In this post, I will look with my sociolinguist’s lens at the “request an introduction” as a speech act as one of the mechanisms for asking for things that LinkedIn operationalizes.
One of the greatest connectors that I know IRL (“in real life”) is Dr. Carole Sargent, the Director of Georgetown University’s office of Scholarly Publications. She and I are connected on LinkedIn, and looking at her profile, I see that she is connected many folks who are contributors on NPR. Say that I find a particular person who is in a part of the country that I am going to be traveling to, and I have an idea that I would like to get some feedback on. In the parlance of LinkedIn, I might ask Carole to introduce me to some people that she knows who would be a second degree connection for me (we both know Carole). LinkedIn organizes this interaction by, creating the message, warning me that the text that I compose asking for this introduction might be forwarded just as it is so as to make me think about audience design, even attending to negative face needs by suggesting that I give an “out” to Carole “be professional and give Carole Sargent a way to say “no””

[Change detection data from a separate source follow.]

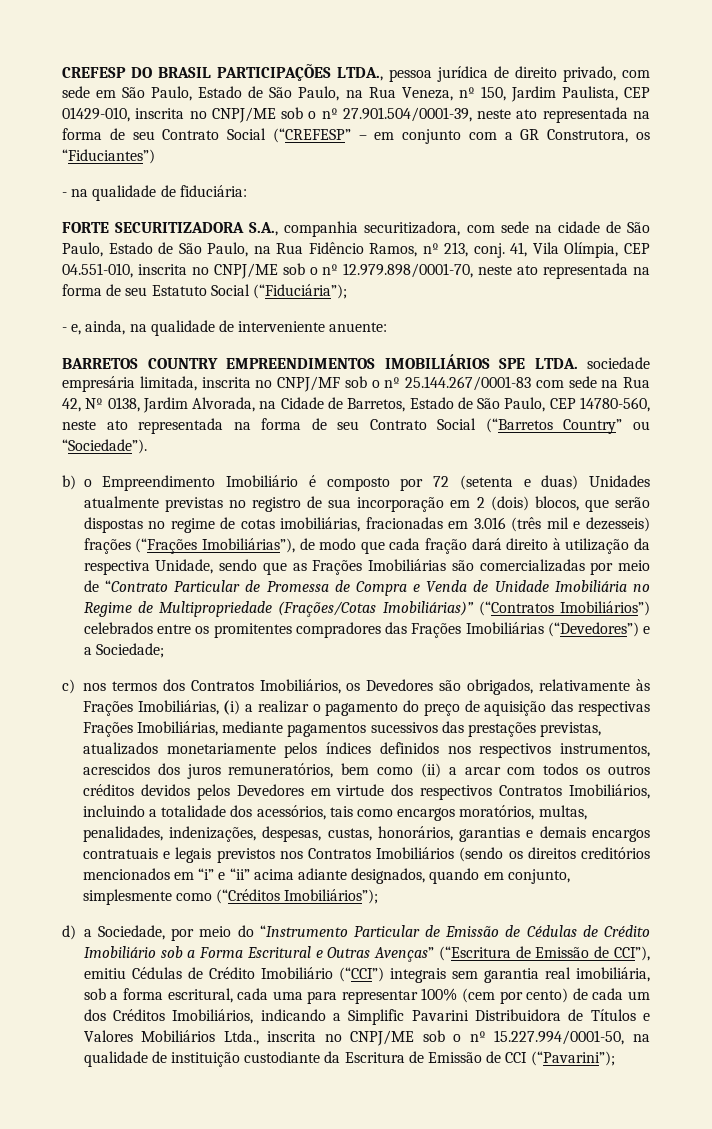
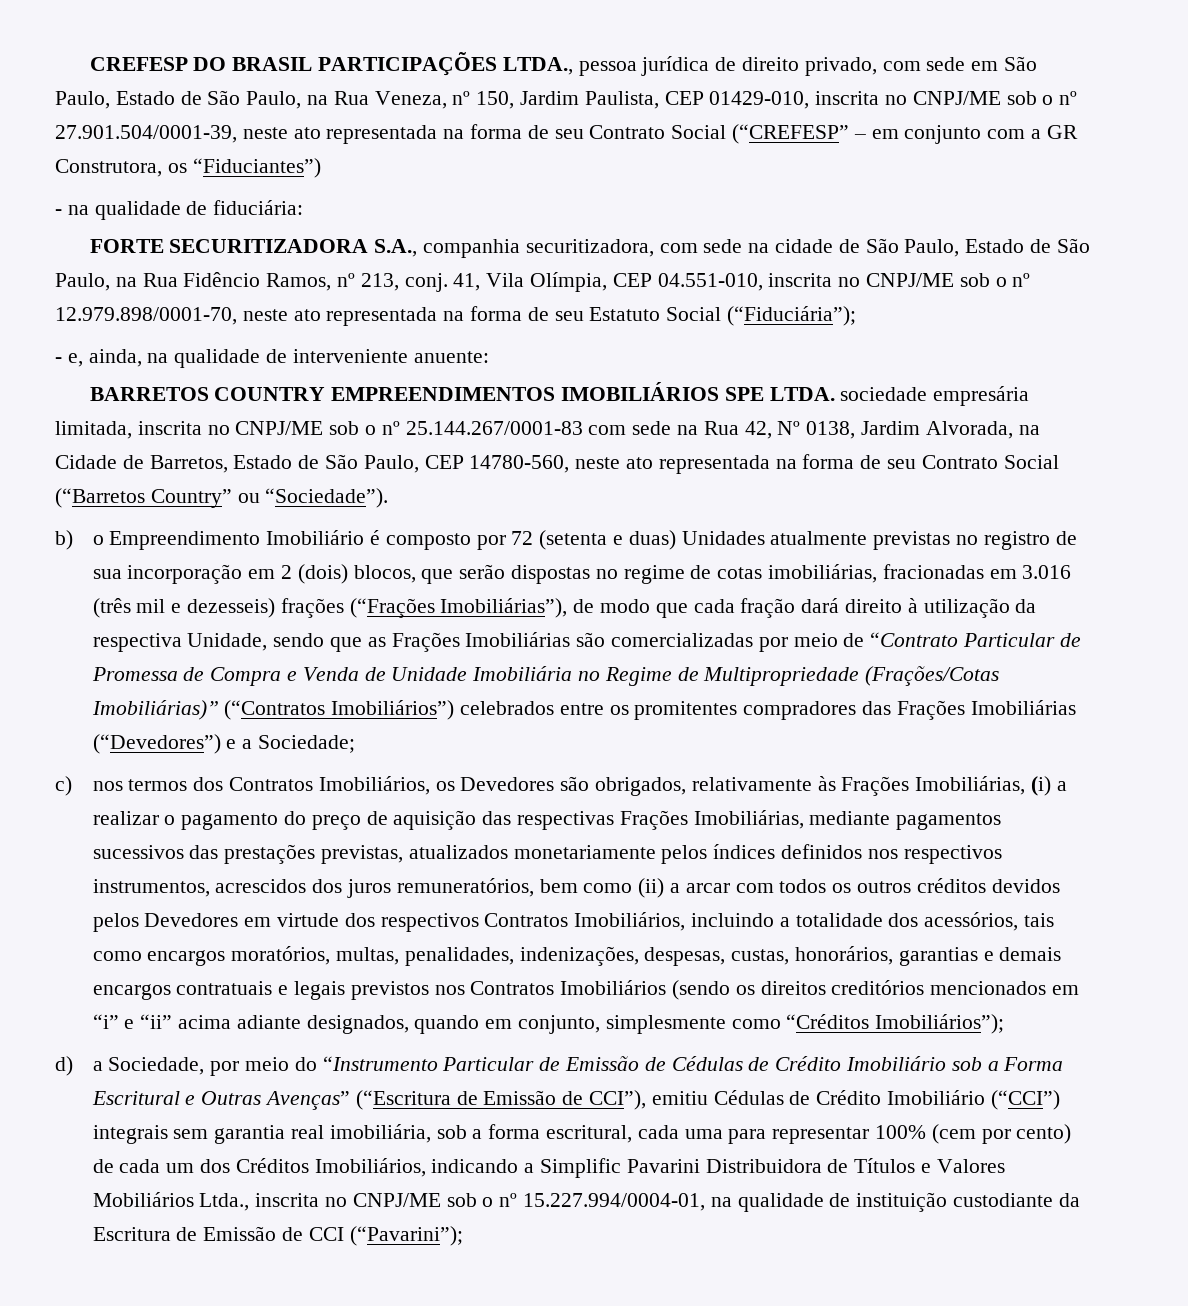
- BARRETOS COUNTRY EMPREENDIMENTOS IMOBILIÁRIOS SPE LTDA. sociedade empresária limitada, inscrita no CNPJ/MF sob o nº 25.144.267/0001-83 com sede na Rua 42, Nº 0138, Jardim Alvorada, na Cidade de Barretos, Estado de São Paulo, CEP 14780-560, neste ato representada na forma de seu Contrato Social (“Barretos Country” ou “Sociedade”).
+ BARRETOS COUNTRY EMPREENDIMENTOS IMOBILIÁRIOS SPE LTDA. sociedade empresária limitada, inscrita no CNPJ/ME sob o nº 25.144.267/0001-83 com sede na Rua 42, Nº 0138, Jardim Alvorada, na Cidade de Barretos, Estado de São Paulo, CEP 14780-560, neste ato representada na forma de seu Contrato Social (“Barretos Country” ou “Sociedade”).
- c) nos termos dos Contratos Imobiliários, os Devedores são obrigados, relativamente às Frações Imobiliárias, (i) a realizar o pagamento do preço de aquisição das respectivas Frações Imobiliárias, mediante pagamentos sucessivos das prestações previstas, atualizados monetariamente pelos índices definidos nos respectivos instrumentos, acrescidos dos juros remuneratórios, bem como (ii) a arcar com todos os outros créditos devidos pelos Devedores em virtude dos respectivos Contratos Imobiliários, incluindo a totalidade dos acessórios, tais como encargos moratórios, multas, penalidades, indenizações, despesas, custas, honorários, garantias e demais encargos contratuais e legais previstos nos Contratos Imobiliários (sendo os direitos creditórios mencionados em “i” e “ii” acima adiante designados, quando em conjunto, simplesmente como (“Créditos Imobiliários”);
+ c) nos termos dos Contratos Imobiliários, os Devedores são obrigados, relativamente às Frações Imobiliárias, (i) a realizar o pagamento do preço de aquisição das respectivas Frações Imobiliárias, mediante pagamentos sucessivos das prestações previstas, atualizados monetariamente pelos índices definidos nos respectivos instrumentos, acrescidos dos juros remuneratórios, bem como (ii) a arcar com todos os outros créditos devidos pelos Devedores em virtude dos respectivos Contratos Imobiliários, incluindo a totalidade dos acessórios, tais como encargos moratórios, multas, penalidades, indenizações, despesas, custas, honorários, garantias e demais encargos contratuais e legais previstos nos Contratos Imobiliários (sendo os direitos creditórios mencionados em “i” e “ii” acima adiante designados, quando em conjunto, simplesmente como “Créditos Imobiliários”);
- d) a Sociedade, por meio do “Instrumento Particular de Emissão de Cédulas de Crédito Imobiliário sob a Forma Escritural e Outras Avenças” (“Escritura de Emissão de CCI”), emitiu Cédulas de Crédito Imobiliário (“CCI”) integrais sem garantia real imobiliária, sob a forma escritural, cada uma para representar 100% (cem por cento) de cada um dos Créditos Imobiliários, indicando a Simplific Pavarini Distribuidora de Títulos e Valores Mobiliários Ltda., inscrita no CNPJ/ME sob o nº 15.227.994/0001-50, na qualidade de instituição custodiante da Escritura de Emissão de CCI (“Pavarini”);
+ d) a Sociedade, por meio do “Instrumento Particular de Emissão de Cédulas de Crédito Imobiliário sob a Forma Escritural e Outras Avenças” (“Escritura de Emissão de CCI”), emitiu Cédulas de Crédito Imobiliário (“CCI”) integrais sem garantia real imobiliária, sob a forma escritural, cada uma para representar 100% (cem por cento) de cada um dos Créditos Imobiliários, indicando a Simplific Pavarini Distribuidora de Títulos e Valores Mobiliários Ltda., inscrita no CNPJ/ME sob o nº 15.227.994/0004-01, na qualidade de instituição custodiante da Escritura de Emissão de CCI (“Pavarini”);

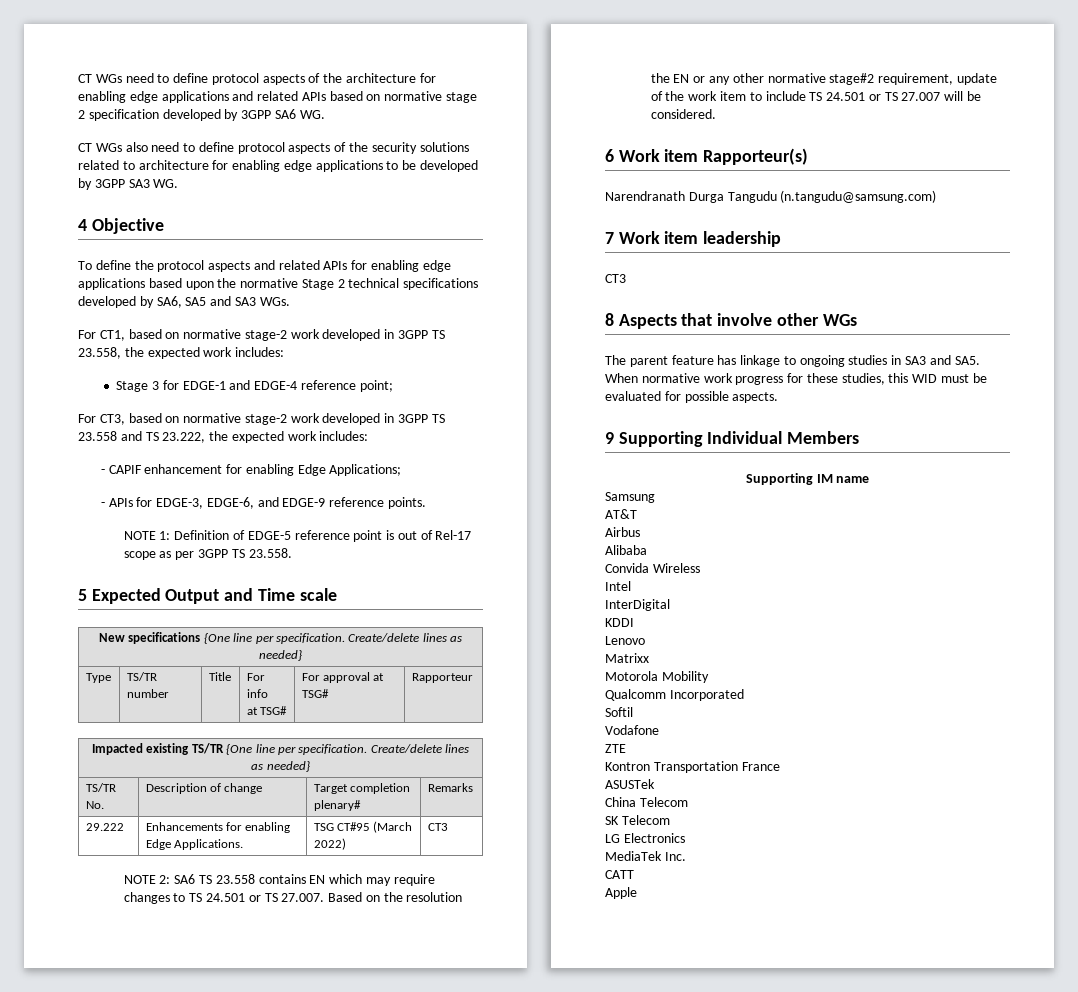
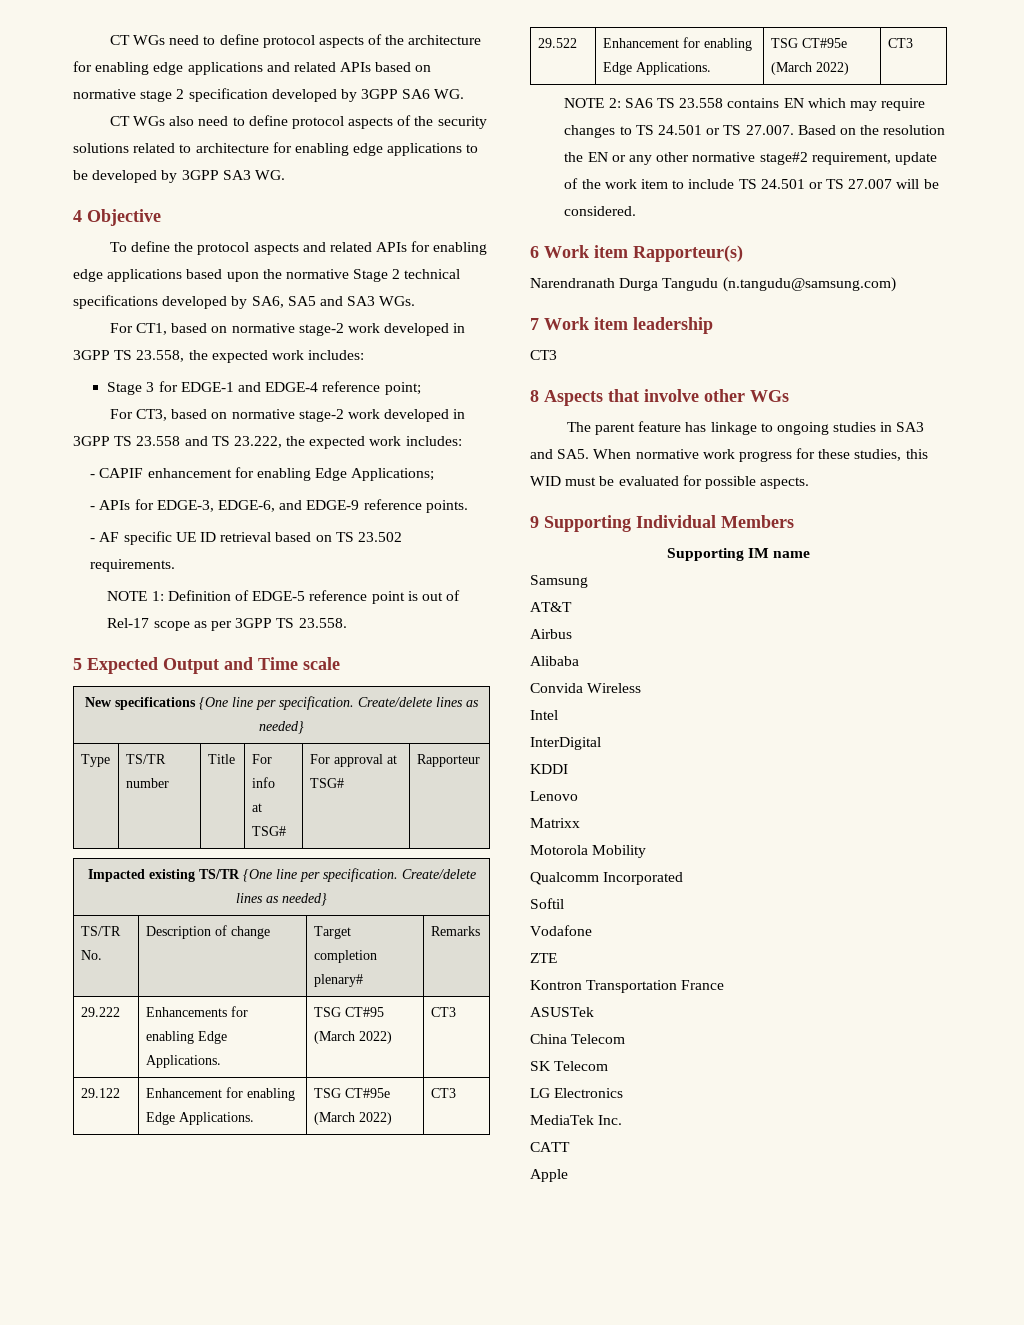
+ - AF specific UE ID retrieval based on TS 23.502 requirements.
+ 29.122 | Enhancement for enabling Edge Applications. | TSG CT#95e (March 2022) | CT3
+ 29.522 | Enhancement for enabling Edge Applications. | TSG CT#95e (March 2022) | CT3

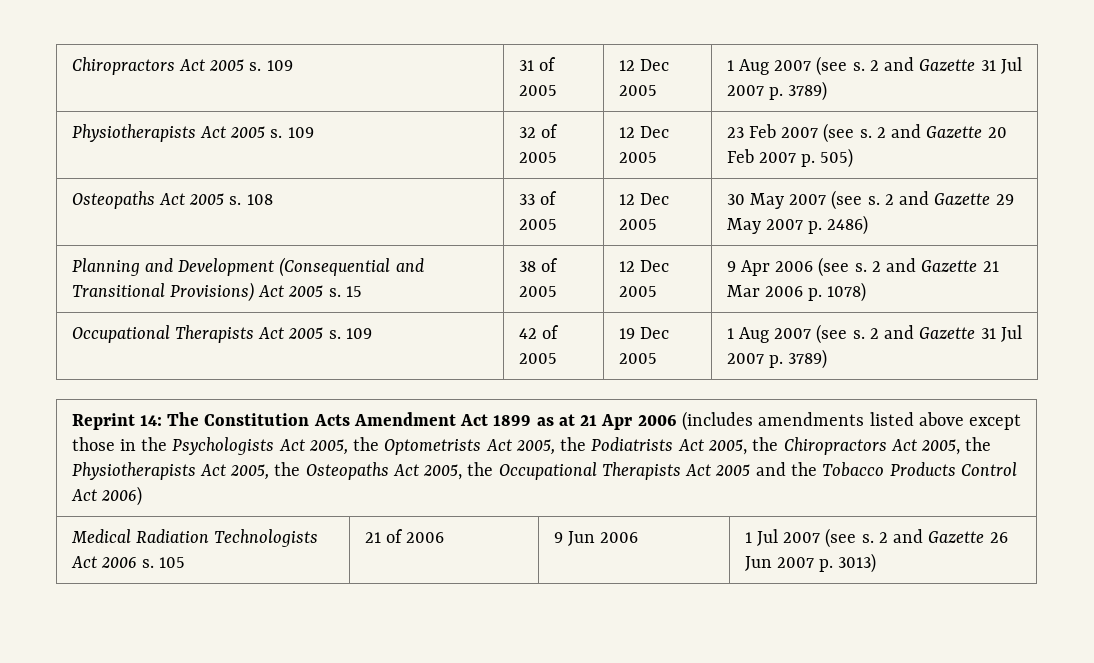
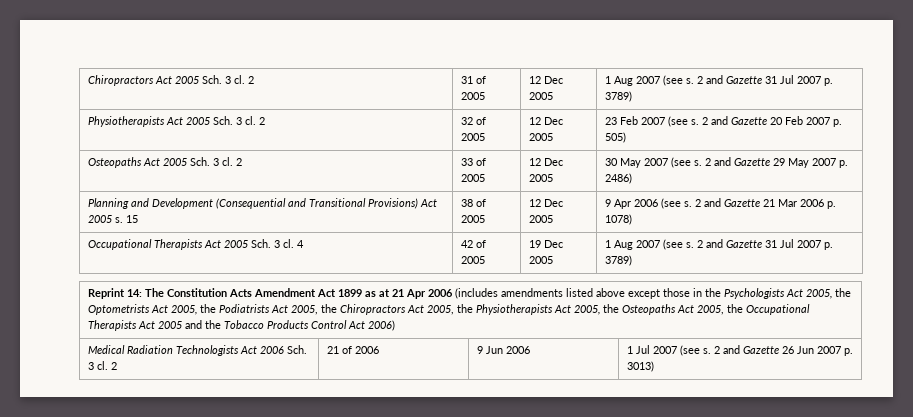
- Chiropractors Act 2005 s. 109 | 31 of 2005 | 12 Dec 2005 | 1 Aug 2007 (see s. 2 and Gazette 31 Jul 2007 p. 3789)
+ Chiropractors Act 2005 Sch. 3 cl. 2 | 31 of 2005 | 12 Dec 2005 | 1 Aug 2007 (see s. 2 and Gazette 31 Jul 2007 p. 3789)
- Physiotherapists Act 2005 s. 109 | 32 of 2005 | 12 Dec 2005 | 23 Feb 2007 (see s. 2 and Gazette 20 Feb 2007 p. 505)
+ Physiotherapists Act 2005 Sch. 3 cl. 2 | 32 of 2005 | 12 Dec 2005 | 23 Feb 2007 (see s. 2 and Gazette 20 Feb 2007 p. 505)
- Osteopaths Act 2005 s. 108 | 33 of 2005 | 12 Dec 2005 | 30 May 2007 (see s. 2 and Gazette 29 May 2007 p. 2486)
+ Osteopaths Act 2005 Sch. 3 cl. 2 | 33 of 2005 | 12 Dec 2005 | 30 May 2007 (see s. 2 and Gazette 29 May 2007 p. 2486)
- Occupational Therapists Act 2005 s. 109 | 42 of 2005 | 19 Dec 2005 | 1 Aug 2007 (see s. 2 and Gazette 31 Jul 2007 p. 3789)
+ Occupational Therapists Act 2005 Sch. 3 cl. 4 | 42 of 2005 | 19 Dec 2005 | 1 Aug 2007 (see s. 2 and Gazette 31 Jul 2007 p. 3789)
- Medical Radiation Technologists Act 2006 s. 105 | 21 of 2006 | 9 Jun 2006 | 1 Jul 2007 (see s. 2 and Gazette 26 Jun 2007 p. 3013)
+ Medical Radiation Technologists Act 2006 Sch. 3 cl. 2 | 21 of 2006 | 9 Jun 2006 | 1 Jul 2007 (see s. 2 and Gazette 26 Jun 2007 p. 3013)

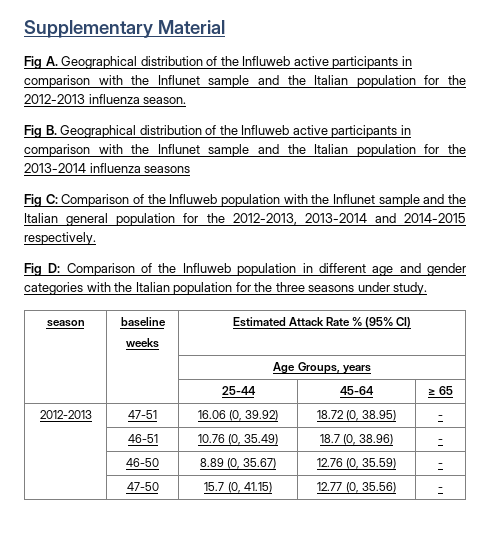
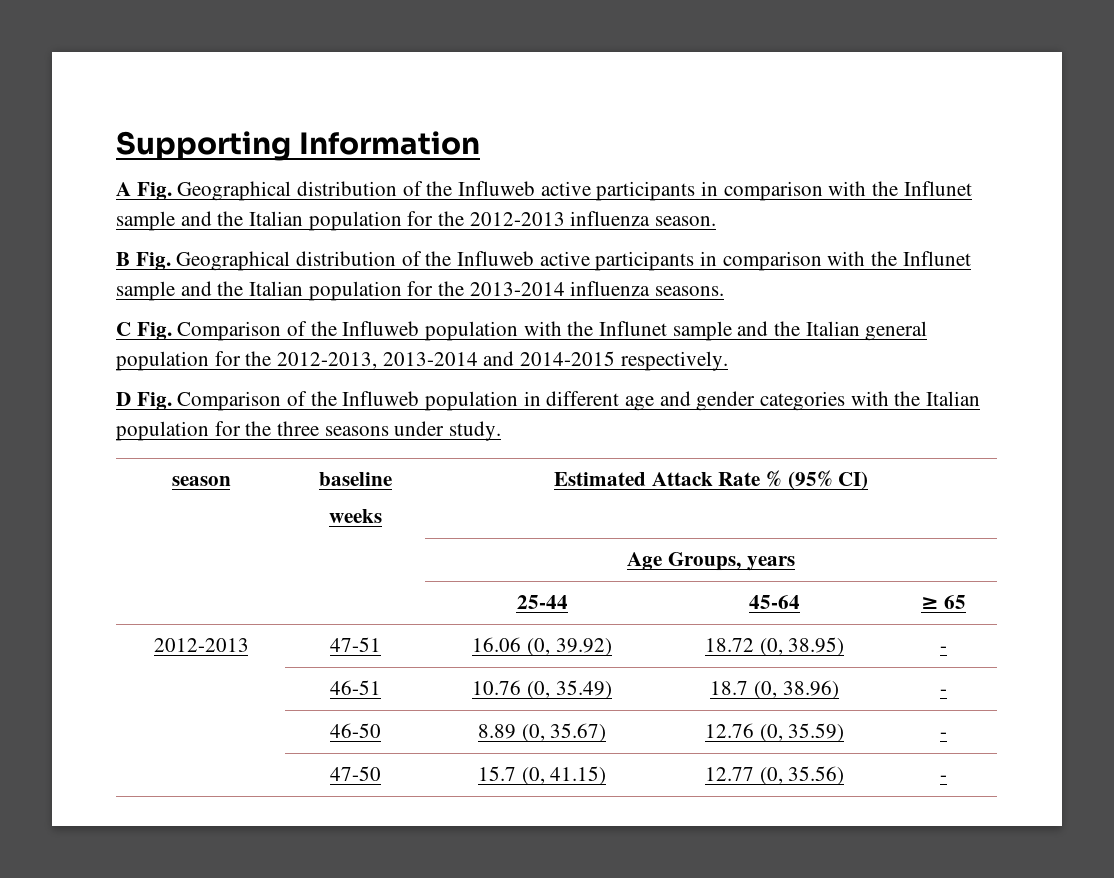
- Supplementary Material
- Fig A. Geographical distribution of the Influweb active participants in comparison with the Influnet sample and the Italian population for the 2012-2013 influenza season.
+ Supporting Information
+ A Fig. Geographical distribution of the Influweb active participants in comparison with the Influnet sample and the Italian population for the 2012-2013 influenza season.
- Fig B. Geographical distribution of the Influweb active participants in comparison with the Influnet sample and the Italian population for the 2013-2014 influenza seasons
- Fig C: Comparison of the Influweb population with the Influnet sample and the Italian general population for the 2012-2013, 2013-2014 and 2014-2015 respectively.
+ B Fig. Geographical distribution of the Influweb active participants in comparison with the Influnet sample and the Italian population for the 2013-2014 influenza seasons.
+ C Fig. Comparison of the Influweb population with the Influnet sample and the Italian general population for the 2012-2013, 2013-2014 and 2014-2015 respectively.
- Fig D: Comparison of the Influweb population in different age and gender categories with the Italian population for the three seasons under study.
+ D Fig. Comparison of the Influweb population in different age and gender categories with the Italian population for the three seasons under study.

This scaffolding might give a sense for the potential interactional pitfalls, the face implications that underlie this interactional event of my asking Carole for this introduction. Facework foursquare below is adapted from research that I have done with Laura West on Facebook:
Starting with my negative face, LinkedIn does work to make asking this favor easy for me by not being too onerous or burdensome, also LinkedIn helps me do positive facework towards myself by telling me how it is that I can look smart and savvy and worthy of the introduction. My positive face needs demand that I “craft my message like a pro.” Now, thinking of Carole. Asking this favor is a potential threat, especially to her negative face, because I am imposing on her time. By reminding me to give her an out, LinkedIn calls attention to this need, so that she can say no (or ignore my request) without damaging her positive face. And while this can do positive facework for her, by telling her that she is “someone I trust” there is another potential facethreat here, which is that by taking this action myself, I have not given her the opportunity to accomplish positive facework for me in making the introduction. While I am often delighted to pass on a resume if I have been the one to see the connection between someone’s skills and interests and an organization’s needs, I can sometimes feel resentful if someone seems to be pressuring me to pass on a resume when I don’t feel that the time is right or that the fit is right or that I am not the right person. Be mindful that if LinkedIn has taken care of some of the manoevering behind the scenes, when an organizational need arises, sometimes the connection can be found naturally. The work that you can do is to make sure that you are the person who is found when that happens.
And when that is not enough, and you need to be a bit more overt in your reaching out, what Brown and Levinson might call “baldly,” now you know what you are doing when you do this, and let your language be shaped by awareness of face needs (imagining how you would feel if you were the person being asked).